Я сделала шаг, другой. Мокрая трава скользила под подошвами. Земля была изрыта копытами коров. Шла, вытянув руки вперед. Шаги были мелкие, неловкие. Кто-то крикнул у самого уха: «Слепой кот!» Я рывком кинулась в ту сторону. Да, видно, оскользнулась. Падала, нелепо махая руками. Неуклюжая, как чурка, со стороны смешная и несуразная. Но когда услышала Шуркин хрипловатый смех, зашлась от обиды. А тут еще громко кто-то выкрикнул деревенскую дразнилку:
Ветры буйные подули,
Заголили девке зад…
Дальше уже шло такое, что и язык не поворачивается. Конечно, была не святая. При случае – драла горло вместе со всеми. При хоровом пении не очень-то задумываешься о том, что поешь. Когда рядом плечи да спины – думать некогда. Беда, если из хора выпадаешь. По малолетству не понимала этого, но прочувствовала. Полной мерой. По самый краешек хлебнула.
Конечно, платье оправляю. Повязку с глаз стараюсь сорвать. А ребята вроде бы сами себя заводят. Все злей да злей выкрикивают, выпевают. От обиды и вскипела:
– Дурачье, темнота деревенская!
Они будто опешили. Примолкли. И вдруг – чувствую что-то по лицу мазануло. За ворот жижей поползло. «Грязь! Грязью кидаются». В тот же миг комья со всех сторон посыпались на меня. И все это молча. Без криков. Без улюлюканья. Только Шурка в голос командует: «Пли, пли». В воздухе вроде бы ненавистью запахло.
Когда содрала повязку с глаз, всех уже ветром сдуло. Один Митька замешкался. Бежал, придерживая на ходу штаны горстью. Калоша то одна, то другая в грязи застревает. И все оглядывается на меня, оглядывается в страхе. Вдруг побегу за ним.
К дому кралась со стороны огородов. Уже до сарая дошла. Слышу, какая-то возня во дворе. Выглянула из-за угла, смотрю, тетка Алина носится по двору. В руке веревка втрое сложенная, сама – как нахохлившаяся черная птица.
– Ты хоть разумеешь своей головой, что за это сделать могут? Разумеешь?
Шурка от нее убегает, уворачивается. Иной раз остановится, даст себя ударить. Но тут же осаживает грозно:
– Лучше кончайте, мама. А то убегу. Вам же хуже будет.
Стою, прижавшись лицом к шершавому срубу. Пахнет смолой. Сырой древесиной. Машинально выковыриваю из пазов мох. Серый. Слежавшийся. Конечно, понимаю, что бьют Шурку из-за меня. И жалко, и вступиться хочу. Но над всем этим выплывает что-то новое, грозное, чему не знаю ответа: «Почему боятся? За что ненавидят?»

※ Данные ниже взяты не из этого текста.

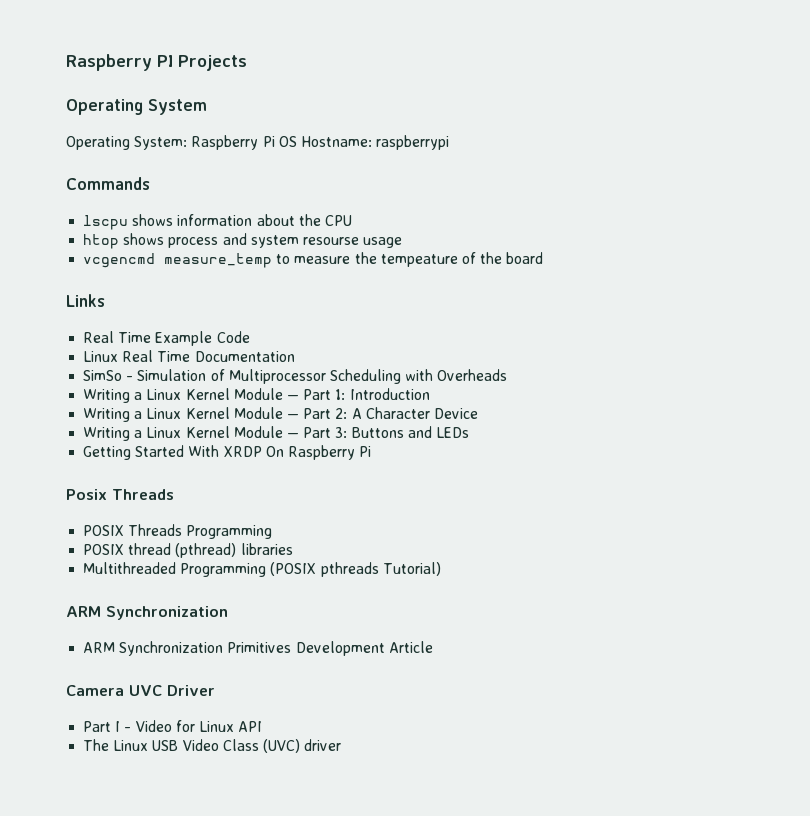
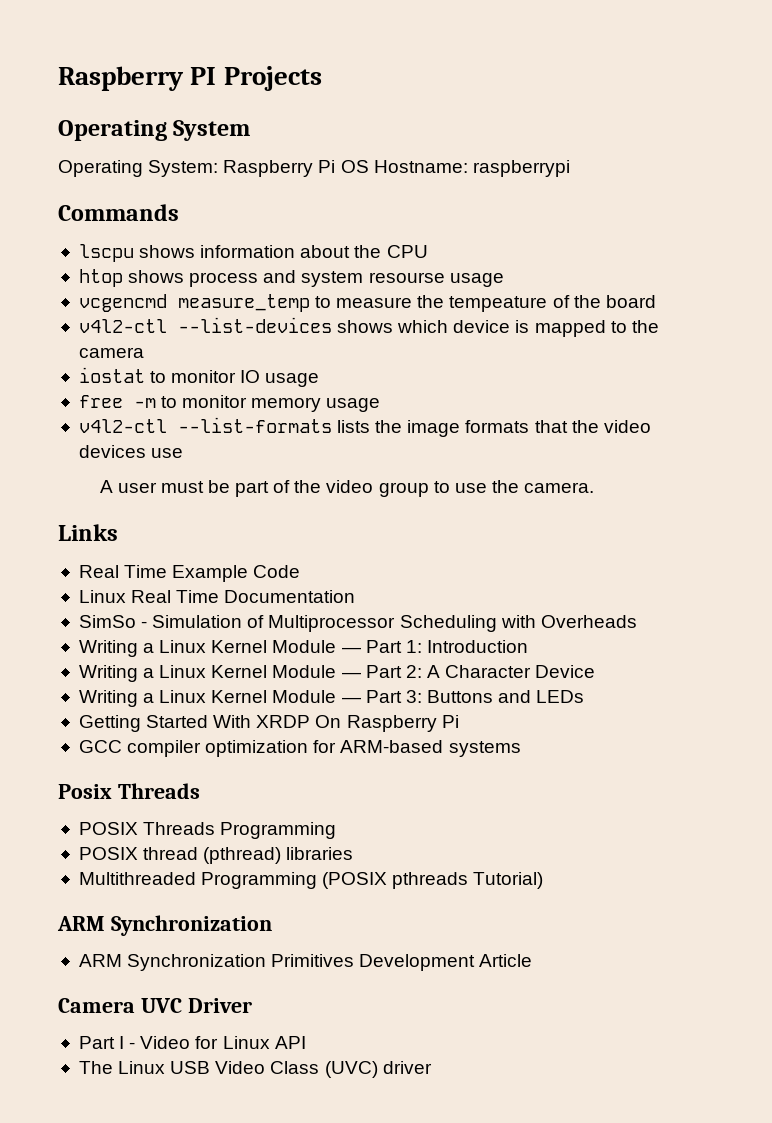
+ v4l2-ctl --list-devices shows which device is mapped to the camera
+ iostat to monitor IO usage
+ free -m to monitor memory usage
+ v4l2-ctl --list-formats lists the image formats that the video devices use
+ A user must be part of the video group to use the camera.
+ GCC compiler optimization for ARM-based systems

Отца нет далеко за полночь. С улицы уже давно не слышно ни шороха, ни звука. И кажется, будто в этой белой мари я одна-одинешенька. Но вот откуда-то издалека доносится тарахтение колес. Оно все ближе и ближе. Подвода замирает у ворот подворья. Отец! Мы долго не спим. Перешептываемся. «Зло порождает зло», – голос отца тих. Еле слышен. Но почему мне так больно и страшно за него? Будто ему грозит какая-то опасность. Уже сквозь полудрему слышу: «Утром собери вещи, пришлю подводу. Больше здесь тебе оставаться нельзя». Тревога тотчас рвет зыбкую пелену сна. Я долго ворочаюсь, не могу уснуть. Тысячи вопросов роятся у меня в голове. Но отец спит, и мне жаль его будить. «Утром, утром», – уговариваю я себя.
Проснулась от шороха за дверью. Спросонья почудилось, корова в стойле возится. А после разобрала – кто-то в сенях препирается. Тихо, чуть слышно. И нет-нет – да и начнут тянуть что-то волоком. Я насторожилась. Сжалась в комок. И жутко вдруг стало. Одна! Отец уже на службе.